He stood still now and listened to the silence.

"There's not a sound within a thousand miles of the place. What do fellows with money DO to keep themselves alive?" he said piteously. "They've got to do SOMETHING. Shall I have to go out and take a walk, as Palford called it? Take a walk, by gee!"

He couldn't conceive it, a man "taking a walk" as though it were medicine—a walk nowhere, to reach nothing, just to go and turn back again.

"I'll begin and take in sewing," he said, "or I'll open a store in the village—a department store. I could spend something on that. I'll ask Pearson what he thinks of it— or Burrill. I'd like to see Burrill if I said that to him."

He decided at last that he would practise his "short" awhile; that would be doing something, at any rate. He sat down at the big writing- table and began to dash off mystic signs at furious speed. But the speed did not keep up. The silence of the great room, of the immense house, of all the scores of rooms and galleries and corridors, closed in about him. He had practised his "short" in the night school, with the "L" thundering past at intervals of five minutes; in the newspaper office, with all the babel of New York about him and the bang of steam-drills going on below in the next lot, where the foundation of a new building was being excavated; he had practised it in his hall bedroom at Mrs. Bowse's, to the tumultuous accompaniment of street sounds and the whizz and TING-A-LING of street-cars dashing past, and he had not been disturbed. He had never practised it in any place which was silent, and it was the silence which became more than he could stand. He actually jumped out of his chair when he heard mysterious footsteps outside the door, and a footman appeared and spoke in a low voice which startled him as though it had been a thunderclap.

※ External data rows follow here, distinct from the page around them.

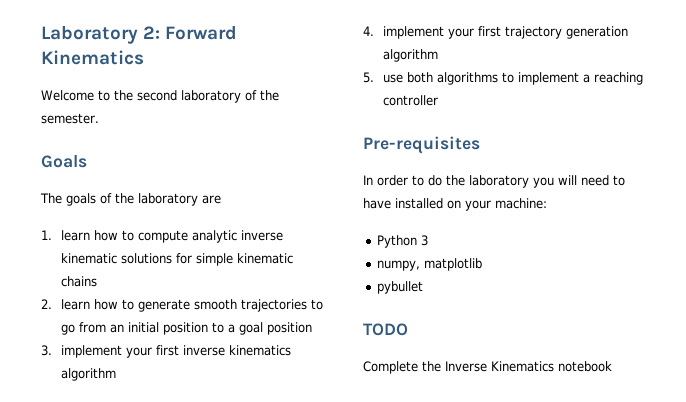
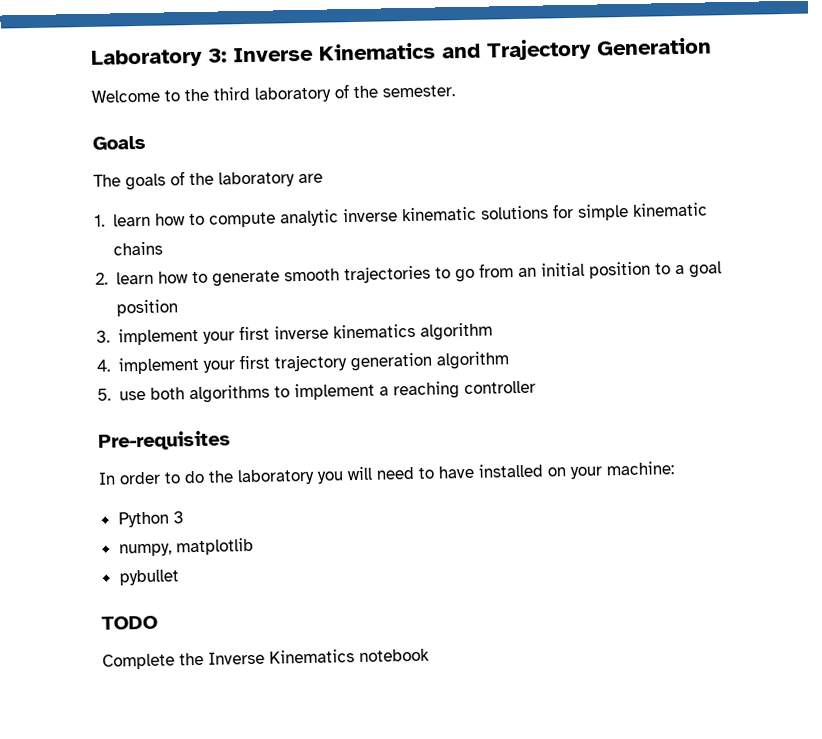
[143,25,238,40] [41,50,144,65] 2: Forward Kinematics -> [208,37,712,63] 3: Inverse Kinematics and Trajectory Generation
[137,90,177,101] second -> [213,86,250,101] third

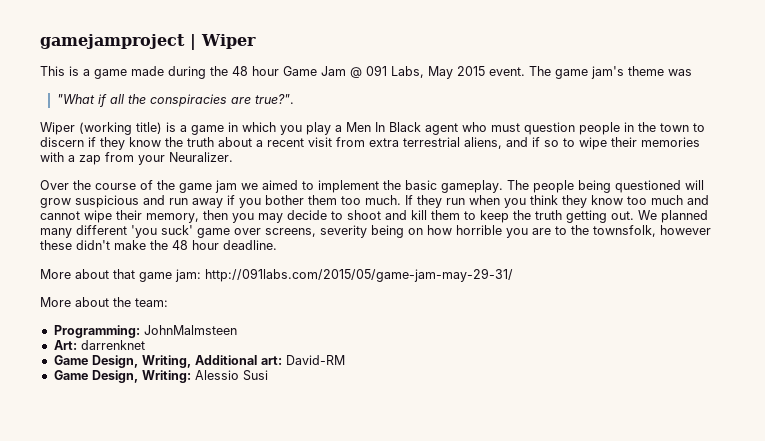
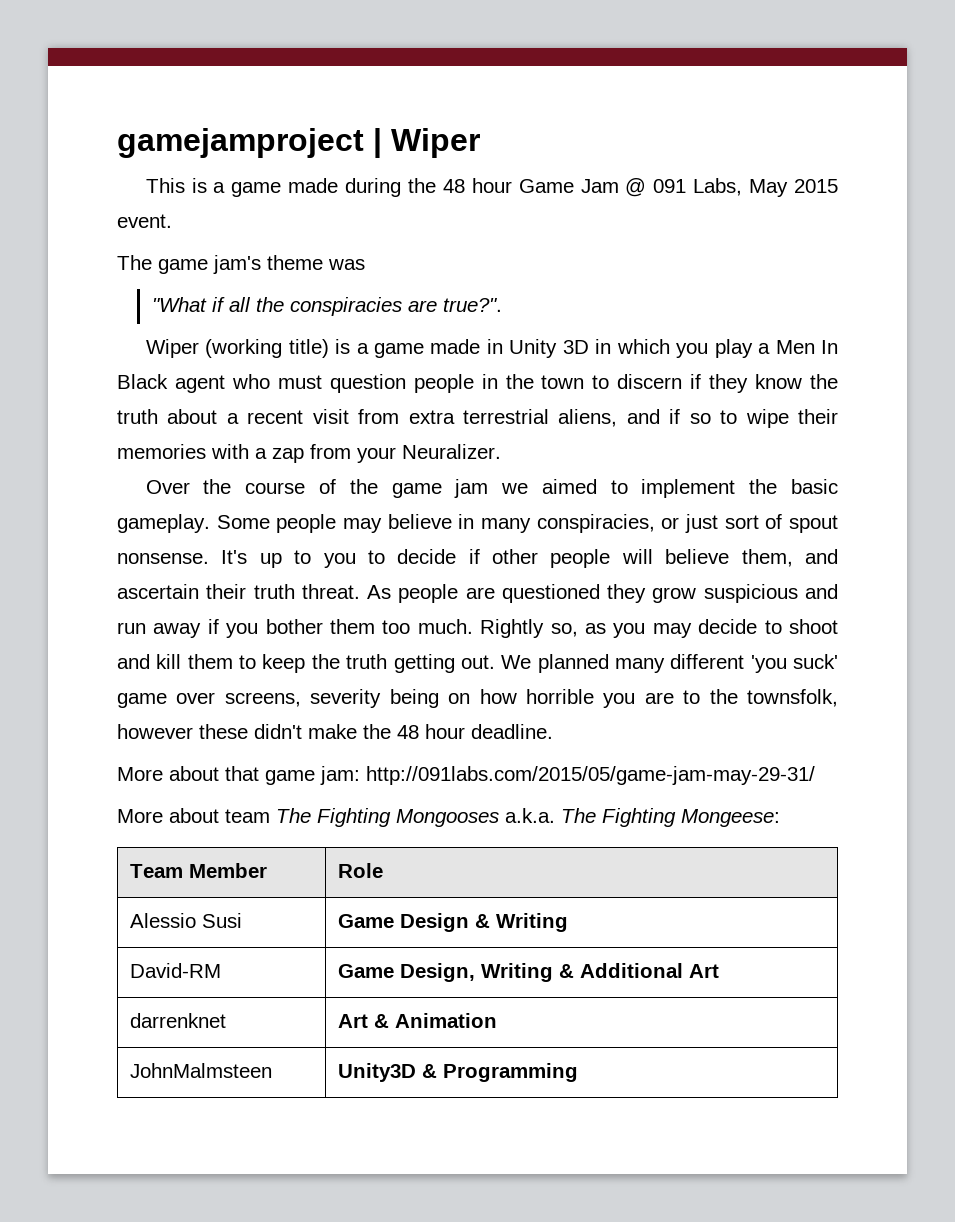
(525, 71) none -> (172, 221) //
(224, 130) none -> [430,339,589,358] made in Unity 3D
[507,180,704,193] The people being questioned will -> [216,514,838,533] [117,549,838,568] [117,584,647,603] Some people may believe in many conspiracies, or just sort of spout nonsense. It's up to you to decide if other people will believe them, and ascertain their truth threat. As people are questioned they
[405,195,709,208] [40,210,228,223] If they run when you think they know too much and cannot wipe their memory, then -> [480,619,606,638] Rightly so, as
[113,297,168,307] [53,325,237,338] [53,340,145,350] [53,355,345,368] [53,370,268,383] the team: // Programming: JohnMalmsteen // Art: darrenknet // Game Design, Writing, Additional art: David-RM // Game Design, Writing: Alessio Susi -> [225,808,780,827] [129,863,267,878] [337,863,383,878] [129,913,242,928] [337,913,568,932] [129,963,221,978] [337,963,719,982] [129,1013,226,1028] [337,1013,497,1028] [129,1063,272,1078] [337,1063,578,1082] team The Fighting Mongooses a.k.a. The Fighting Mongeese: // Team Member | Role // Alessio Susi | Game Design & Writing // David-RM | Game Design, Writing & Additional Art // darrenknet | Art & Animation // JohnMalmsteen | Unity3D & Programming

"A young person with her father wants to see you, sir," he announced. "I don't think they are villagers, but of the working-class, I should say."

"Where are they?"

"I didn't know exactly what to do, sir, so I left them in the hall. The young person has a sort of quiet, determined way—"

"Little Ann, by gee!" exclaimed Tembarom with mad joy, and shot out of the room.

The footman—he had not seen Little Ann when she had brought Strangeways—looked after him and rubbed his chin.

"Wouldn't you call that a rummy sort for Temple Barholm?" he said to one of his fellows who had appeared in the hall near him.

"It's not my sort," was the answer. "I'm going to give notice to old Butterworth."

Hutchinson and Little Ann were waiting in the hall. Hutchinson was looking at the rich, shadowy spaces about him with a sort of proud satisfaction. Fine, dark corners with armored figures lurking in them, ancient portraits, carved oak settles, and massive chairs and cabinets—these were English, and he was an Englishman, and somehow felt them the outcome of certain sterling qualities of his own. He looked robustly well, and wore a new rough tweed suit such as one of the gentry might tramp about muddy roads and fields in. Little Ann was dressed in something warm and rough also, a brown thing, with a little close, cap-like, brown hat, from under which her red hair glowed. The walk in the cold, white fog had made her bloom fresh, soft-red and white-daisy color. She was smiling, and showing three distinct dimples, which deepened when Tembarom dashed out of the library.

"Hully gee!" he cried out, "but I'm glad to see you!"

He shook hands with both of them furiously, and two footmen stood and looked at the group with image-like calm of feature, but with curiously interested eyes. Hutchinson was aware of them, and endeavored to present to them a back which by its stolid composure should reveal that he knew more about such things than this chap did and wasn't a bit upset by grandeur.

"Hully gee!" cried Tembarom again, "how glad I am! Come on in and sit down and let's talk it over."

Burrill made a stately step forward, properly intent on his duty, and his master waved him back.

"Say," he said hastily, "don't bring in any tea. They don't want it. They're Americans."

Hutchinson snorted. He could not stand being consigned to ignominy before the footmen.

"Nowt o' th' sort," he broke forth. " We're noan American. Tha'rt losing tha head, lad."

"He's forgetting because he met us first in New York," said Little Ann, smiling still more.

"Shall I take your hat and cane, sir?" inquired Burrill, unmovedly, at Hutchinson's side.

"He wasn't going to say anything about tea," explained Little Ann as they went into the library. "They don't expect to serve tea in the middle of the morning, Mr. Temple Barholm."

"Don't they?" said Tembarom, reckless with relieved delight. "I thought they served it every time the clock struck. When we were in London it seemed like Palford had it when he was hot and when he was cold and when he was glad and when he was sorry and when he was going out and when he was coming in. It's brought up to me, by jinks! as soon as I wake, to brace me up to put on my clothes—and Pearson wants to put those on."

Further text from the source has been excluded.